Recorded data
_ _ _ _ _

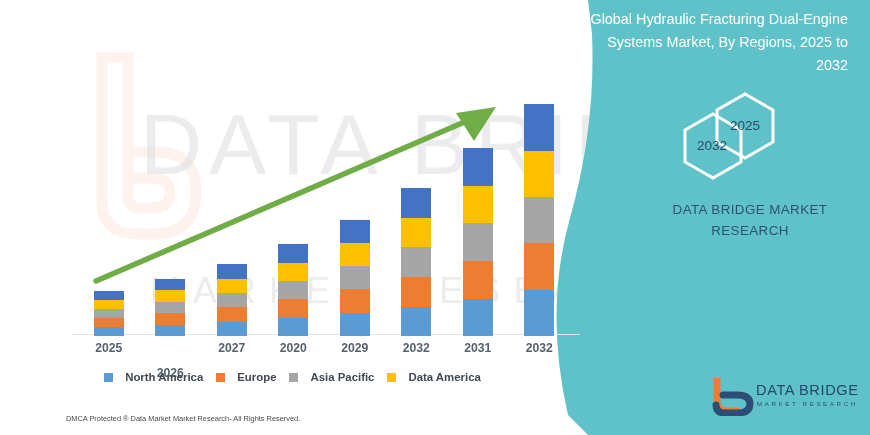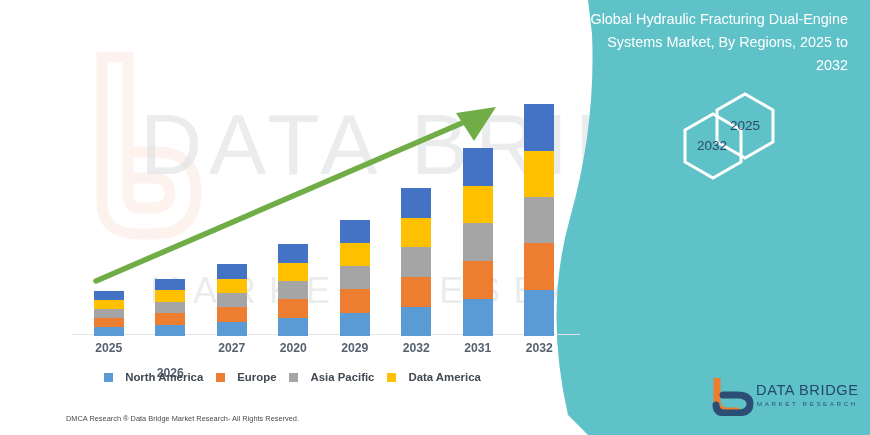--- a/index.html
+++ b/index.html
@@ -202,35 +202,36 @@
           <span class="leg-sw" style="background: rgb(165, 165, 165);"></span>
           <span class="leg-tx">Asia Pacific</span>
         </div>
         <div class="leg-item">
           <span class="leg-sw" style="background: rgb(255, 192, 0);"></span>
           <span class="leg-tx">Data America</span>
         </div>
       </div>
 
     <div class="footer">
-      <div class="foot-a">DMCA Research ® Data Bridge Market Research- All Rights Reserved.</div>
+      <div class="foot-a">DMCA Protected ® Data Market Market Research- All Rights Reserved.</div>
     </div>
   </div>
 
   <div class="panel-title">Global Hydraulic Fracturing Dual-Engine Systems Market, By Regions, 2025 to 2032</div>
 
   <div class="hex-wrap">
     <svg width="130" height="100" viewBox="0 0 130 100">
       <polygon points="34,22 62,6 90,22 90,54 62,70 34,54" fill="none" stroke="#ffffff" stroke-width="3"></polygon>
       <polygon points="2,42 30,26 58,42 58,74 30,90 2,74" fill="none" stroke="#ffffff" stroke-width="3"></polygon>
     </svg>
     <div class="hex-lab" style="left:-2px; top:50px; width:62px; text-align:center;">2032</div>
     <div class="hex-lab" style="left:31px; top:30px; width:62px; text-align:center;">2025</div>
   </div>
 
+  <div class="dbmr-text">DATA BRIDGE MARKET RESEARCH</div>
 
   <div class="logo">
     <svg width="42" height="38" viewBox="0 0 42 38">
       <path d="M5 2 L5 24 Q5 33 16 33 L24 33" fill="none" stroke="#ED7D31" stroke-width="7" stroke-linecap="square"></path>
       <path d="M11 17 L25 17 Q38 17 38 26 Q38 35 25 35 L13 35 Q4 35 4 27" fill="none" stroke="#2C4E74" stroke-width="7" stroke-linecap="round"></path>
     </svg>
     <div class="logo-main">DATA BRIDGE</div>
     <div class="logo-sub">MARKET RESEARCH</div>
   </div>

_ _ _ _ _

Your instructions:
What is needed is a word-for-word copy of the data above, free of any images.

Result:
--- a/index.html
+++ b/index.html
@@ -202,35 +202,36 @@
           <span class="leg-sw" style="background: rgb(165, 165, 165);"></span>
           <span class="leg-tx">Asia Pacific</span>
         </div>
         <div class="leg-item">
           <span class="leg-sw" style="background: rgb(255, 192, 0);"></span>
           <span class="leg-tx">Data America</span>
         </div>
       </div>
 
     <div class="footer">
-      <div class="foot-a">DMCA Research ® Data Bridge Market Research- All Rights Reserved.</div>
+      <div class="foot-a">DMCA Protected ® Data Market Market Research- All Rights Reserved.</div>
     </div>
   </div>
 
   <div class="panel-title">Global Hydraulic Fracturing Dual-Engine Systems Market, By Regions, 2025 to 2032</div>
 
   <div class="hex-wrap">
     <svg width="130" height="100" viewBox="0 0 130 100">
       <polygon points="34,22 62,6 90,22 90,54 62,70 34,54" fill="none" stroke="#ffffff" stroke-width="3"></polygon>
       <polygon points="2,42 30,26 58,42 58,74 30,90 2,74" fill="none" stroke="#ffffff" stroke-width="3"></polygon>
     </svg>
     <div class="hex-lab" style="left:-2px; top:50px; width:62px; text-align:center;">2032</div>
     <div class="hex-lab" style="left:31px; top:30px; width:62px; text-align:center;">2025</div>
   </div>
 
+  <div class="dbmr-text">DATA BRIDGE MARKET RESEARCH</div>
 
   <div class="logo">
     <svg width="42" height="38" viewBox="0 0 42 38">
       <path d="M5 2 L5 24 Q5 33 16 33 L24 33" fill="none" stroke="#ED7D31" stroke-width="7" stroke-linecap="square"></path>
       <path d="M11 17 L25 17 Q38 17 38 26 Q38 35 25 35 L13 35 Q4 35 4 27" fill="none" stroke="#2C4E74" stroke-width="7" stroke-linecap="round"></path>
     </svg>
     <div class="logo-main">DATA BRIDGE</div>
     <div class="logo-sub">MARKET RESEARCH</div>
   </div>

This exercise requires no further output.